When shared parental leave was introduced back in April 2015, many commentators questioned how many employees would take advantage of this new right. Whilst the new right allowed mothers and their partners to share up to 50 weeks shared parental leave, it only provided that employees taking shared parental leave would be paid at the statutory rate (currently £139.58 per week) for 37 weeks’ and the balance of 13 weeks’ unpaid. These relatively low rates of pay were seen as discouraging take up.
One area which was left unanswered when shared parental leave was introduced, and which many thought may assist in encouraging take up, was the extent to which employers would have to extend their maternity pay schemes. Many employers provide enhanced payment benefits for staff on maternity leave and if those were extended to those on shared parental leave, the take up rates may increase.
The shared parental leave regulations were silent on this point. As such the risk to employers not mirroring any enhanced maternity pay for those on shared parental leave was likely to come in the form of discrimination claims.

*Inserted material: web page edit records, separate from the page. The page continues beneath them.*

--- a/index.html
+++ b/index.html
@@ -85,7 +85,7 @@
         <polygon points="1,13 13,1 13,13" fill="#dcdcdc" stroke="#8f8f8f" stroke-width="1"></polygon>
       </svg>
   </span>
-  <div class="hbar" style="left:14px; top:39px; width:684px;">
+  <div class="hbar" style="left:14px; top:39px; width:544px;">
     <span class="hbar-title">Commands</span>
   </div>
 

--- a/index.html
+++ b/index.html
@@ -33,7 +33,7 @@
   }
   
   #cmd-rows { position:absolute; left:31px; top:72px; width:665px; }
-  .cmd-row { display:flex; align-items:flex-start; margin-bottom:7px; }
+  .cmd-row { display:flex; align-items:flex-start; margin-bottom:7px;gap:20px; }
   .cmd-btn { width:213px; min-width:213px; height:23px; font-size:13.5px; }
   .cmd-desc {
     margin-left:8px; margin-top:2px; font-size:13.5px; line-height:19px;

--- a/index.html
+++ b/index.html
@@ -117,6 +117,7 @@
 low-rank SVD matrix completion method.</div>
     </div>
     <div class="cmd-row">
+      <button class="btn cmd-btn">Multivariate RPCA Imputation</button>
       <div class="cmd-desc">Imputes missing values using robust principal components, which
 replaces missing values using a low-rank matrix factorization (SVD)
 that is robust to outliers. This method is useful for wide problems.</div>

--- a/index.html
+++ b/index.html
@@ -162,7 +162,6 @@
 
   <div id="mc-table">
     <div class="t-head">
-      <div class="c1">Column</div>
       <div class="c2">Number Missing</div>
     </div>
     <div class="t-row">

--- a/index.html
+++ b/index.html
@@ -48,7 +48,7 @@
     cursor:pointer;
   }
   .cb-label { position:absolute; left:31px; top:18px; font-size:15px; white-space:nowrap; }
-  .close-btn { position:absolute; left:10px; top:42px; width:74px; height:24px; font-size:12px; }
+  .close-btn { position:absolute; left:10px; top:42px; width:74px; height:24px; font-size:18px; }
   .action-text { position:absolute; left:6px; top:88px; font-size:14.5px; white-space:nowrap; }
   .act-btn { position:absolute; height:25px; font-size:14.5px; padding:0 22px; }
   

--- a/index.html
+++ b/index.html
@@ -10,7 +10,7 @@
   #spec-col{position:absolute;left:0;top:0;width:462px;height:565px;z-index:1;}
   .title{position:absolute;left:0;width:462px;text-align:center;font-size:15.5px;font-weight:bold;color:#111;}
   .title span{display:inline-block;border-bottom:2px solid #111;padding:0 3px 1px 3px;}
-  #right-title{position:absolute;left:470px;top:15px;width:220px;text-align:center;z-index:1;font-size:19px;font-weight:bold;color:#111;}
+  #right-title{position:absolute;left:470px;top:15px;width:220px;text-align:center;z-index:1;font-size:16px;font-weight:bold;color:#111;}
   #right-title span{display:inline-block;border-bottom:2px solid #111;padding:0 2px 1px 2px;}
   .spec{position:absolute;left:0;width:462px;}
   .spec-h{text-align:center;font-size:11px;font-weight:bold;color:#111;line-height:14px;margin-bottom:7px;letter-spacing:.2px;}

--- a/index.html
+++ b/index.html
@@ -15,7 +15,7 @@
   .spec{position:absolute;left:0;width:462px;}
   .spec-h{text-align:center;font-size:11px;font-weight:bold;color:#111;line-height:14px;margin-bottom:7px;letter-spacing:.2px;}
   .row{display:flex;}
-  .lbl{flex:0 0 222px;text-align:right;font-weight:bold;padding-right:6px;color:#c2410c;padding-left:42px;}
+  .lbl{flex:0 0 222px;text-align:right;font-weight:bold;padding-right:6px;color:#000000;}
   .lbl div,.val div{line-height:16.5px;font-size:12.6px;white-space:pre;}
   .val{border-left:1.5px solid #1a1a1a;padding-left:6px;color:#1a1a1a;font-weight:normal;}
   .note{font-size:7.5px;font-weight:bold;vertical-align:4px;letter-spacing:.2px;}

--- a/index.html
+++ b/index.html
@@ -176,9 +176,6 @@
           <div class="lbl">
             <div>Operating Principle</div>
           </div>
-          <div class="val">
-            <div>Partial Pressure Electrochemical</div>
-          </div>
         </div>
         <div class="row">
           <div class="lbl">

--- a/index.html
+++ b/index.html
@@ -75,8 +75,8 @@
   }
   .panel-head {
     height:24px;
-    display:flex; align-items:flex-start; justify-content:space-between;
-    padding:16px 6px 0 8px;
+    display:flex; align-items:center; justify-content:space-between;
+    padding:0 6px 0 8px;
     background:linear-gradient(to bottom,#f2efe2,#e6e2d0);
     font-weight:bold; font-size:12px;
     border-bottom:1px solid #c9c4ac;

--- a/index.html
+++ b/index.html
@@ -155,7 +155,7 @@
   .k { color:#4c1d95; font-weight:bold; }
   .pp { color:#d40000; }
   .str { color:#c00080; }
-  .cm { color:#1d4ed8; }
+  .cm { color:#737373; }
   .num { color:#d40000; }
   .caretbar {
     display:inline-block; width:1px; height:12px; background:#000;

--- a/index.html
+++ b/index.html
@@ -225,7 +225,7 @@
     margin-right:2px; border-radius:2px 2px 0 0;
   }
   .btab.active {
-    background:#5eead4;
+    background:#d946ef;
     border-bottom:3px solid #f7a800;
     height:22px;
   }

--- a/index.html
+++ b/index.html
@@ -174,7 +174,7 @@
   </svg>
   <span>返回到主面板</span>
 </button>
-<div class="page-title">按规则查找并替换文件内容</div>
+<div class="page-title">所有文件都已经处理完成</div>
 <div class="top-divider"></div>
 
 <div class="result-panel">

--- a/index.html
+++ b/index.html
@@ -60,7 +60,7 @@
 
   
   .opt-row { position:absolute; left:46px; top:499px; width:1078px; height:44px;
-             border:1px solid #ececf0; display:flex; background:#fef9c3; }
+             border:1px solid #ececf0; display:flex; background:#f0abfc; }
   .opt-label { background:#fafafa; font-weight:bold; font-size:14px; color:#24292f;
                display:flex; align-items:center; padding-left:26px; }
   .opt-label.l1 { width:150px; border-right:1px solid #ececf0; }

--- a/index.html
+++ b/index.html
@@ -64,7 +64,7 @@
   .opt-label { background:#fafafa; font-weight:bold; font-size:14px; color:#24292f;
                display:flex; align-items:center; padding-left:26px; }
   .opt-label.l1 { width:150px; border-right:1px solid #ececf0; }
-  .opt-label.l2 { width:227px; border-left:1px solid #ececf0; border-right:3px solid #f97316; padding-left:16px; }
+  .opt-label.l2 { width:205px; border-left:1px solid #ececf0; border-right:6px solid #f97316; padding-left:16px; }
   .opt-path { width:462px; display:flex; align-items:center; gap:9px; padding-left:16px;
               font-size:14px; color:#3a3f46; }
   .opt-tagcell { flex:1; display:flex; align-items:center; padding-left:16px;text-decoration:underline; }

In the recently reported case of Snell v Network Rail Infrastructure Limited, an employment tribunal has awarded just under £30,000 to a male employee for sex discrimination on the basis that his employer’s policy of offering enhanced shared parental leave pay to mothers but not to fathers or the mother’s partner amounted to sex discrimination.
To some extent this case should be treated with a degree of caution. It is only a decision of the employment tribunal and therefore not binding. In addition, Network Rail ultimately chose not to contest the claim. As such, the tribunal didn’t have to consider the various legal arguments as to why their actions might or might not constitute discrimination. In addition, the case looked at the issue of whether the policy of offering enhanced shared parental leave pay to mothers but not fathers was discriminatory. It didn’t look at the issue of whether offering enhanced maternity pay but not mirroring that for shared parental leave pay was discriminatory. That in our experience tends to be where the real differences in treatment can be.
Nonetheless, the case does show that claims relating to shared parental leave pay are starting to make their way through the tribunal system. As such now is a good time for employers to review their shared parental leave polices and compare them with their maternity leave policies. Where there are differences in treatment either with shared parental leave pay or differences in the level of maternity pay compared with shared parental leave pay, employers will need to consider the reason for these differentials. Careful thought will need to be given as to how such differences could be objectively justified if they’re challenged by employees. Potential justifications may, depending on the make-up of the workforce, include promoting the recruitment, retention and development of women within the workforce. Where these differences can’t be objectively justified careful consideration will need to be given as to how that is addressed.